Van der Sterr was faced with the problem of harmonising the primary triangulation with the geodetic network, and the secondary triangulation with the primary triangulation. He rejected the use of geographic coordinates (as used by Colonel W.G. Morris*, Bosman, and A. Hammar*), and the local Cassini-Soldner systems, each with their own origin, used by Bosman and Hammar, in favour of plane coordinates based on the Gauss conformal projection. The width of each system of coordinates was limited to two degrees in longitude to reduce distortion. The origin of each system was the point where the odd-numbered meridian crosses the equator. This system would provide an efficient control for cadastral surveys, so as to ensure finality in the definition of property boundaries. The geographical coordinates of the geodetic points were transformed to these plane coordinates using tables prepared by Oscar A.E. Schreiber, a professional assistant in his office. Finally, the primary and secondary triangulation networks were adjusted using least squares and other advanced computational techniques. The essential results obtained in the primary and secondary surveys and associated levelling were published in the triennial reports of the International Union of Geodesy and Geophysics. He also reported on "The progress, results and methods of the trigonometrical survey of South Africa" in the South African Survey Journal (1930). Through his innovations van der Sterr managed to weld the trigonometrical and cadastral surveys into a scientific national survey system in South Africa. At the time his knowledge and expertise were far ahead of his local contemporaries.

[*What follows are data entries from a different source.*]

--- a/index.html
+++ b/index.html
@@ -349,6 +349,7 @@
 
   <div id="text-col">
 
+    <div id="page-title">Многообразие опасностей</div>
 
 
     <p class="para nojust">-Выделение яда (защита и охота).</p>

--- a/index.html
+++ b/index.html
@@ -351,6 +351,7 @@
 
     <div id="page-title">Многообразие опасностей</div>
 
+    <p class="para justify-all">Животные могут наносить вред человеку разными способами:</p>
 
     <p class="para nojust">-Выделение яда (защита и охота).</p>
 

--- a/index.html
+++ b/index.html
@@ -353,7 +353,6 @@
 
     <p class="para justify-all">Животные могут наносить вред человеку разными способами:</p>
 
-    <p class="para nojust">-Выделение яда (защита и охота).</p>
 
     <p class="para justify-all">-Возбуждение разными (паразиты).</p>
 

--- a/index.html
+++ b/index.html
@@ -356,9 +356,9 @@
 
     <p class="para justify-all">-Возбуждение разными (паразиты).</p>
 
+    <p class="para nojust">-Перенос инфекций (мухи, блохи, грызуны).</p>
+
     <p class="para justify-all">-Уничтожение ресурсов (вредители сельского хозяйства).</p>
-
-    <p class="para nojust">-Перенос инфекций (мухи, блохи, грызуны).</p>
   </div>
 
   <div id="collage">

Van der Sterr was a member of the Survey Commission, established in 1921, whose work led to the Survey Act (No. 9 of 1927) and survey regulations. The methods of calculation annexed to these documents were prepared by him and served to introduce simple and uniform methods of observation and calculation among local surveyors. His efforts contributed much to the introduction of the first BSc degree in land surveying at the University of Cape Town in 1929, and he and his staff assisted in the practical training of students. In 1926 this university awarded him an honorary Doctor of Science (DSc) degree.

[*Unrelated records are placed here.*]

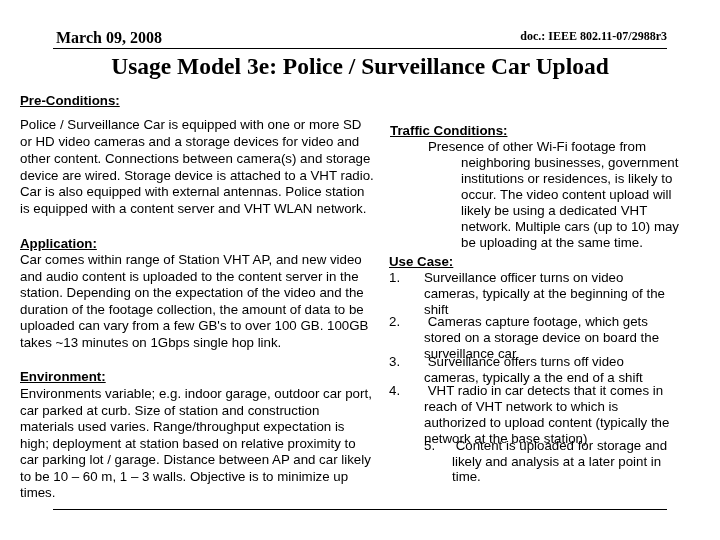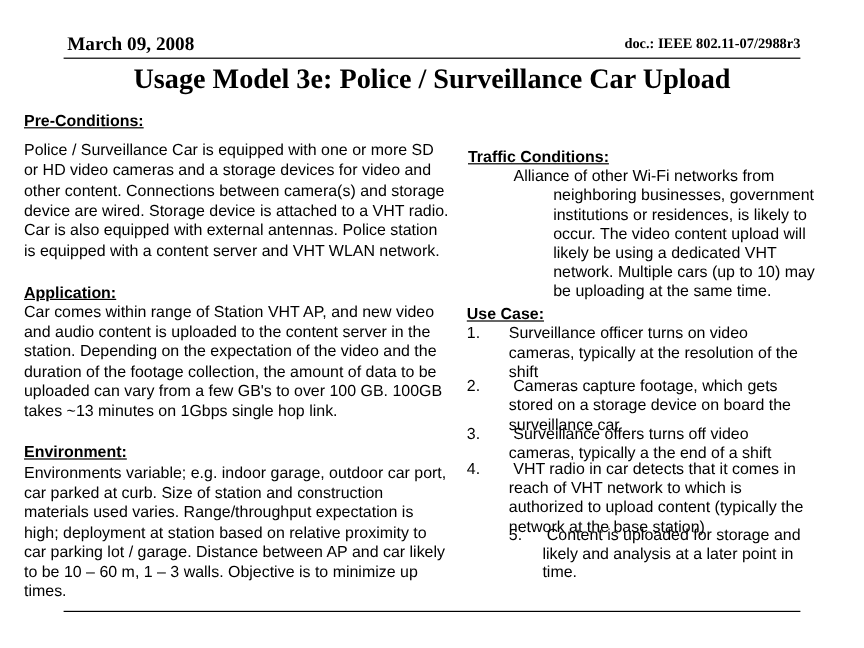--- a/index.html
+++ b/index.html
@@ -65,7 +65,7 @@
 <div class="sans body-text">
 
   <div class="line heading" style="left:390px; top:123px;">Traffic Conditions:</div>
-  <div class="line" style="left:428px; top:139px;">Alliance of other Wi-Fi networks from</div>
+  <div class="line" style="left:428px; top:139px;">Presence of other Wi-Fi footage from</div>
   <div class="line" style="left:461px; top:155px;">neighboring businesses, government</div>
   <div class="line" style="left:461px; top:171px;">institutions or residences, is likely to</div>
   <div class="line" style="left:461px; top:187px;">occur. The video content upload will</div>

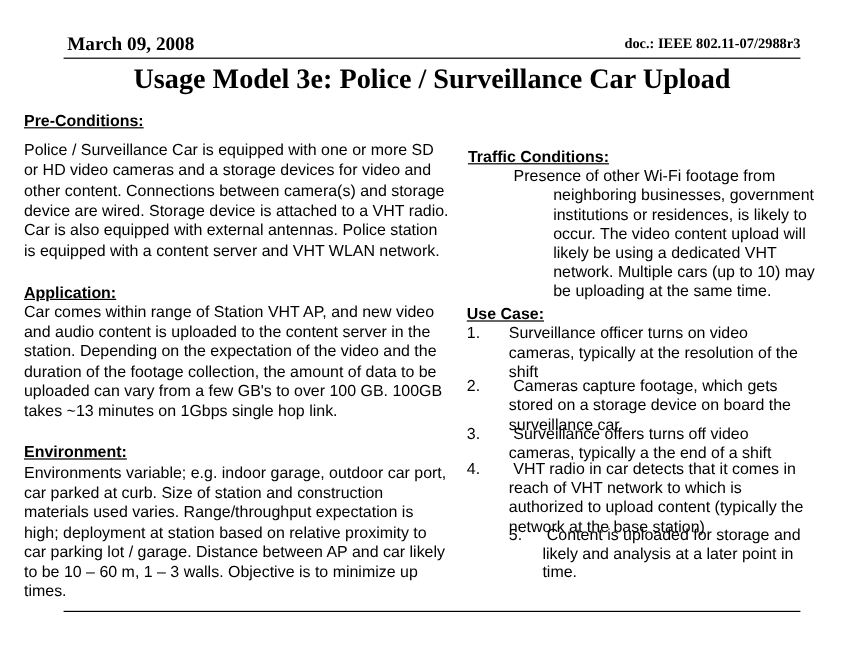--- a/index.html
+++ b/index.html
@@ -77,7 +77,7 @@
 
   <div class="line" style="left:389px; top:270px;">1.</div>
   <div class="line" style="left:424px; top:270px;">Surveillance officer turns on video</div>
-  <div class="line" style="left:424px; top:286px;">cameras, typically at the resolution of the</div>
+  <div class="line" style="left:424px; top:286px;">cameras, typically at the beginning of the</div>
   <div class="line" style="left:424px; top:302px;">shift</div>
 
   <div class="line" style="left:389px; top:314px;">2.</div>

Towards the end of 1932 his health began to fail and drastic treatment was required for a painful malady of his throat. He went to the Netherlands for medical treatment in January 1933, but died there a few months later. He was succeeded in his post by William Whittingdale. Van der Sterr was married to Anna M.A. Meijer, but they had no children. His widow left a large bequest to Stellenbosch University. Later the headquarters of the Directorate of Surveys and Mapping in Mowbray, Cape Town, was named after him.